What you will do -
In full and without alteration, write out the data below.

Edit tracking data
####

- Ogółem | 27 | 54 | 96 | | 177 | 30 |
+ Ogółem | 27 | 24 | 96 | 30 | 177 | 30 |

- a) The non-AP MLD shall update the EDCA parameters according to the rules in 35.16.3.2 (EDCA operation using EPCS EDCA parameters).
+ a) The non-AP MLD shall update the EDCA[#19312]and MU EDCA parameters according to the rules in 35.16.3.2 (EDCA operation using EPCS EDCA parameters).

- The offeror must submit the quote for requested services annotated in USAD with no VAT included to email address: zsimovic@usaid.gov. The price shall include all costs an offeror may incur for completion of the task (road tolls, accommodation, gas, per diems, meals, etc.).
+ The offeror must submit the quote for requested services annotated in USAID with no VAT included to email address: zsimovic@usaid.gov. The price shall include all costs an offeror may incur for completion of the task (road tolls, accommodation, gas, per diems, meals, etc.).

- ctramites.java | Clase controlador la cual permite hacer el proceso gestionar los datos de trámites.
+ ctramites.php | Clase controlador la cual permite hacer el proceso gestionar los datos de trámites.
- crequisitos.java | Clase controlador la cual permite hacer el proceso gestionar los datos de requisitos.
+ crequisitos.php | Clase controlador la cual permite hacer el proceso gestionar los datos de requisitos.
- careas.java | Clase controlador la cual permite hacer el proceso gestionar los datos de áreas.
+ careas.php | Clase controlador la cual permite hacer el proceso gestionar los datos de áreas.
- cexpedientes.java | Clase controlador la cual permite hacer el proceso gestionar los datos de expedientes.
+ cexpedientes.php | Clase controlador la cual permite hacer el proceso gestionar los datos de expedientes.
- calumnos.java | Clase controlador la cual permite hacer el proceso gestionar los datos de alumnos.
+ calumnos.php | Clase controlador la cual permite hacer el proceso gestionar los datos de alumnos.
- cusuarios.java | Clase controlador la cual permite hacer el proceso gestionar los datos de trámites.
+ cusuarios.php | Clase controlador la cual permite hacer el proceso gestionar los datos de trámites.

####

Written answer -
- Ogółem | 27 | 54 | 96 | | 177 | 30 |
+ Ogółem | 27 | 24 | 96 | 30 | 177 | 30 |

- a) The non-AP MLD shall update the EDCA parameters according to the rules in 35.16.3.2 (EDCA operation using EPCS EDCA parameters).
+ a) The non-AP MLD shall update the EDCA[#19312]and MU EDCA parameters according to the rules in 35.16.3.2 (EDCA operation using EPCS EDCA parameters).

- The offeror must submit the quote for requested services annotated in USAD with no VAT included to email address: zsimovic@usaid.gov. The price shall include all costs an offeror may incur for completion of the task (road tolls, accommodation, gas, per diems, meals, etc.).
+ The offeror must submit the quote for requested services annotated in USAID with no VAT included to email address: zsimovic@usaid.gov. The price shall include all costs an offeror may incur for completion of the task (road tolls, accommodation, gas, per diems, meals, etc.).

- ctramites.java | Clase controlador la cual permite hacer el proceso gestionar los datos de trámites.
+ ctramites.php | Clase controlador la cual permite hacer el proceso gestionar los datos de trámites.
- crequisitos.java | Clase controlador la cual permite hacer el proceso gestionar los datos de requisitos.
+ crequisitos.php | Clase controlador la cual permite hacer el proceso gestionar los datos de requisitos.
- careas.java | Clase controlador la cual permite hacer el proceso gestionar los datos de áreas.
+ careas.php | Clase controlador la cual permite hacer el proceso gestionar los datos de áreas.
- cexpedientes.java | Clase controlador la cual permite hacer el proceso gestionar los datos de expedientes.
+ cexpedientes.php | Clase controlador la cual permite hacer el proceso gestionar los datos de expedientes.
- calumnos.java | Clase controlador la cual permite hacer el proceso gestionar los datos de alumnos.
+ calumnos.php | Clase controlador la cual permite hacer el proceso gestionar los datos de alumnos.
- cusuarios.java | Clase controlador la cual permite hacer el proceso gestionar los datos de trámites.
+ cusuarios.php | Clase controlador la cual permite hacer el proceso gestionar los datos de trámites.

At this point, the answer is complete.